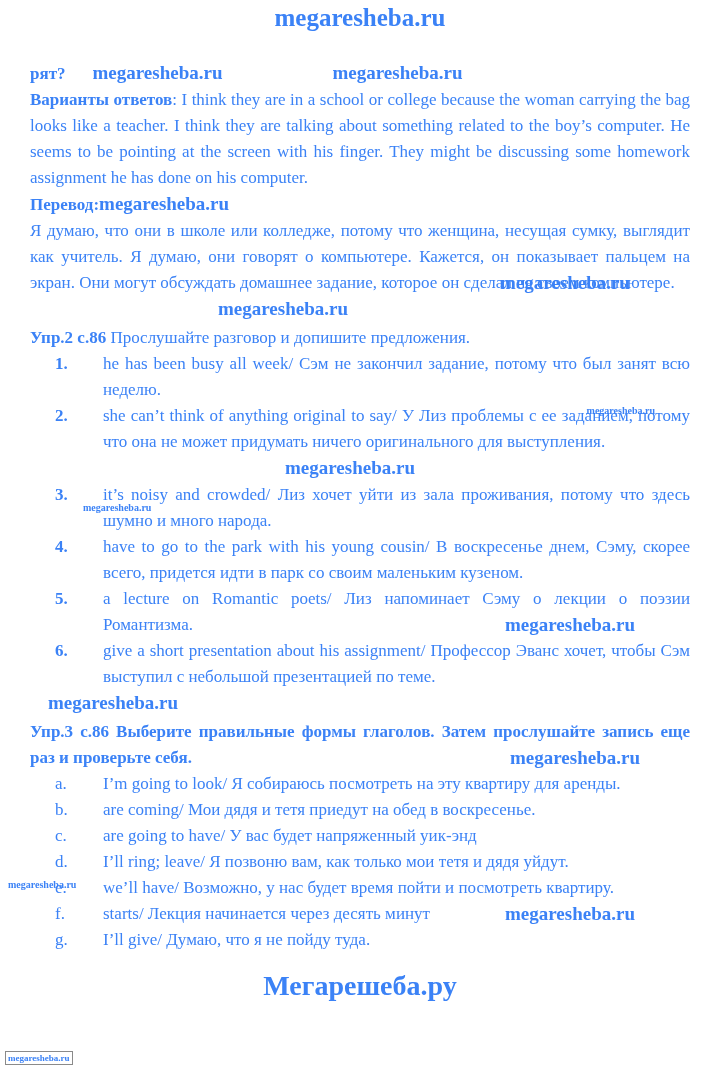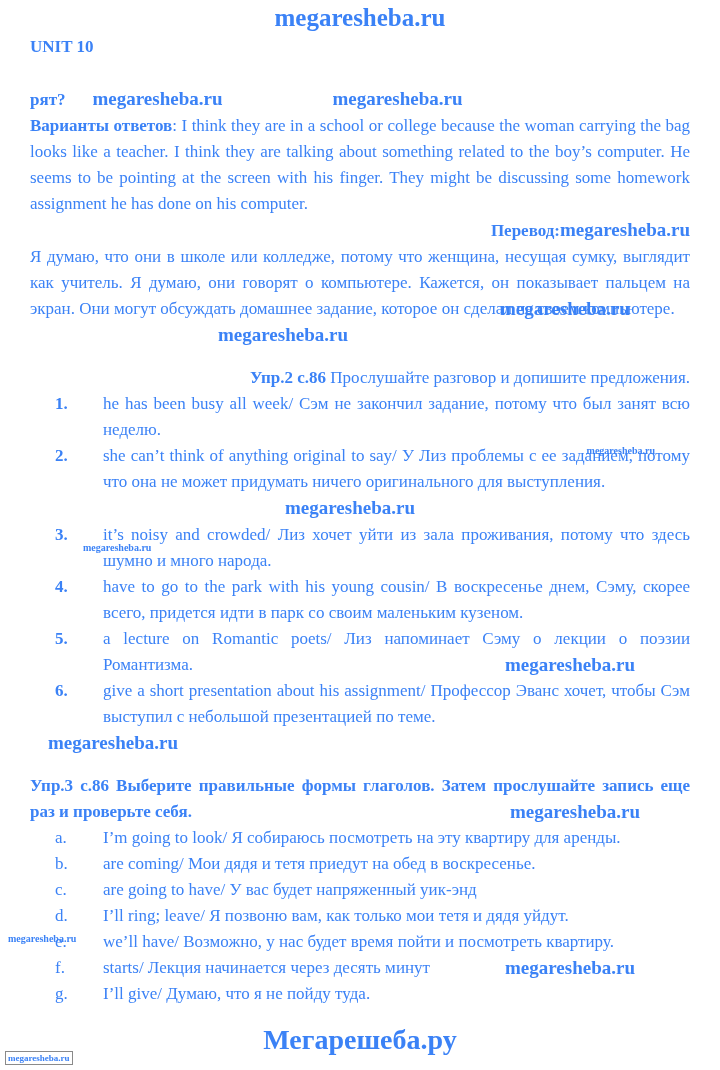--- a/index.html
+++ b/index.html
@@ -63,7 +63,6 @@
 
   <div class="content">
 
-    <div class="bold">UNIT 10</div>
 
     <p class="bold just"><br><span>рят?</span><span class="wm-lg ml1">megaresheba.ru</span><span class="wm-lg ml2">megaresheba.ru</span></p>
 

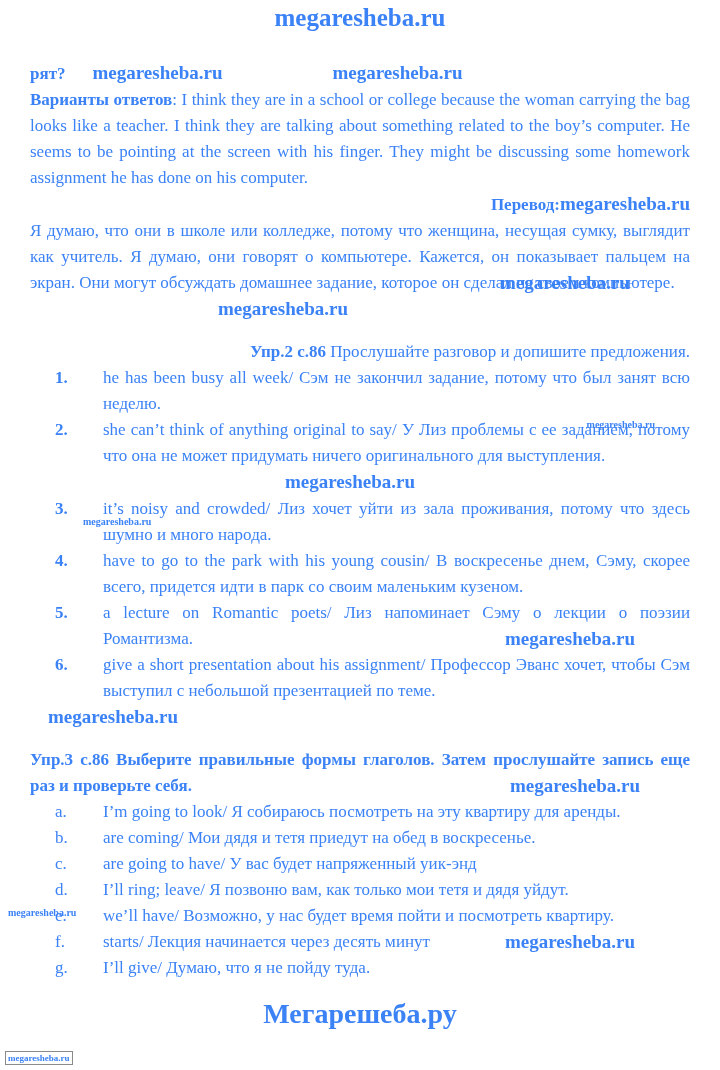--- a/index.html
+++ b/index.html
@@ -12,7 +12,7 @@
     overflow:hidden;
   }
   .content{padding:0 30px;}
-  p{margin:0;text-align:right;}
+  p{margin:0;}
   .bold{font-weight:bold;}
   .just{text-align:justify;}
   .rel{position:relative;}

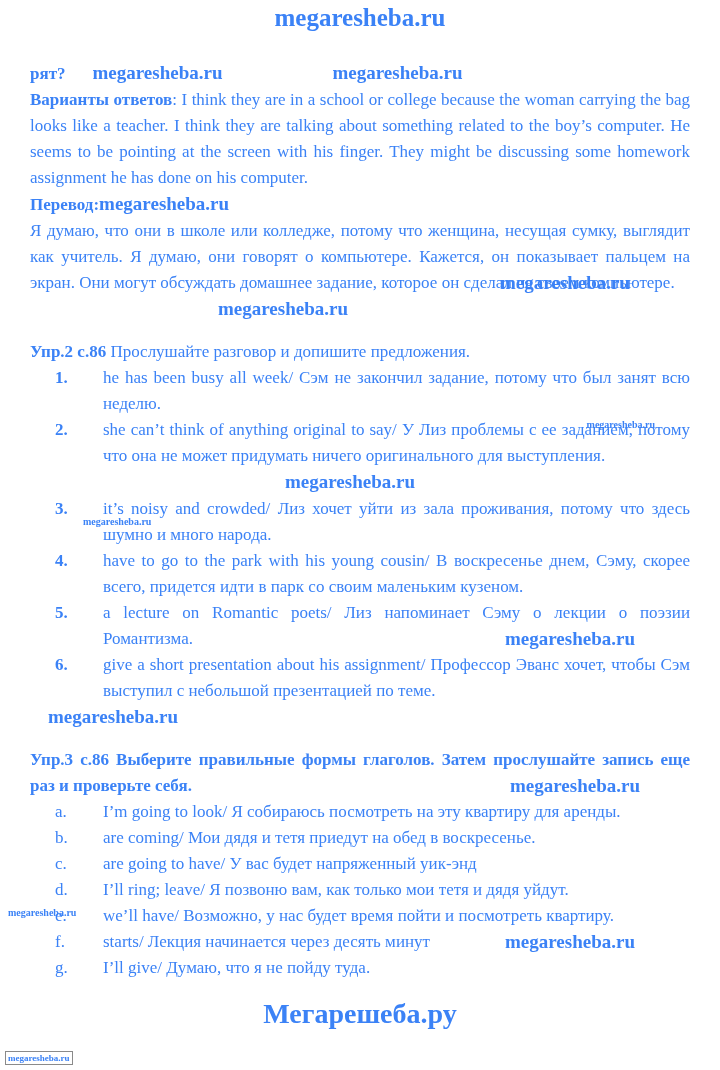--- a/index.html
+++ b/index.html
@@ -49,7 +49,7 @@
   .item .num.b{font-weight:bold;}
   .item .body{flex:1;text-align:justify;margin-left:20px;}
 
-  .sec{margin-top:16px;}
+  .sec{margin-top:2px;}
   .footer-brand{
     text-align:center;font-weight:bold;font-size:28px;line-height:34px;margin-top:16px;
   }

━━━━━━

# What this task involves
Set down exactly the lines beginning at the one that holds "-49,7 +49,7 @@" and ending with the last line of the data.

# Answer space
@@ -49,7 +49,7 @@
   .item .num.b{font-weight:bold;}
   .item .body{flex:1;text-align:justify;margin-left:20px;}
 
-  .sec{margin-top:16px;}
+  .sec{margin-top:2px;}
   .footer-brand{
     text-align:center;font-weight:bold;font-size:28px;line-height:34px;margin-top:16px;
   }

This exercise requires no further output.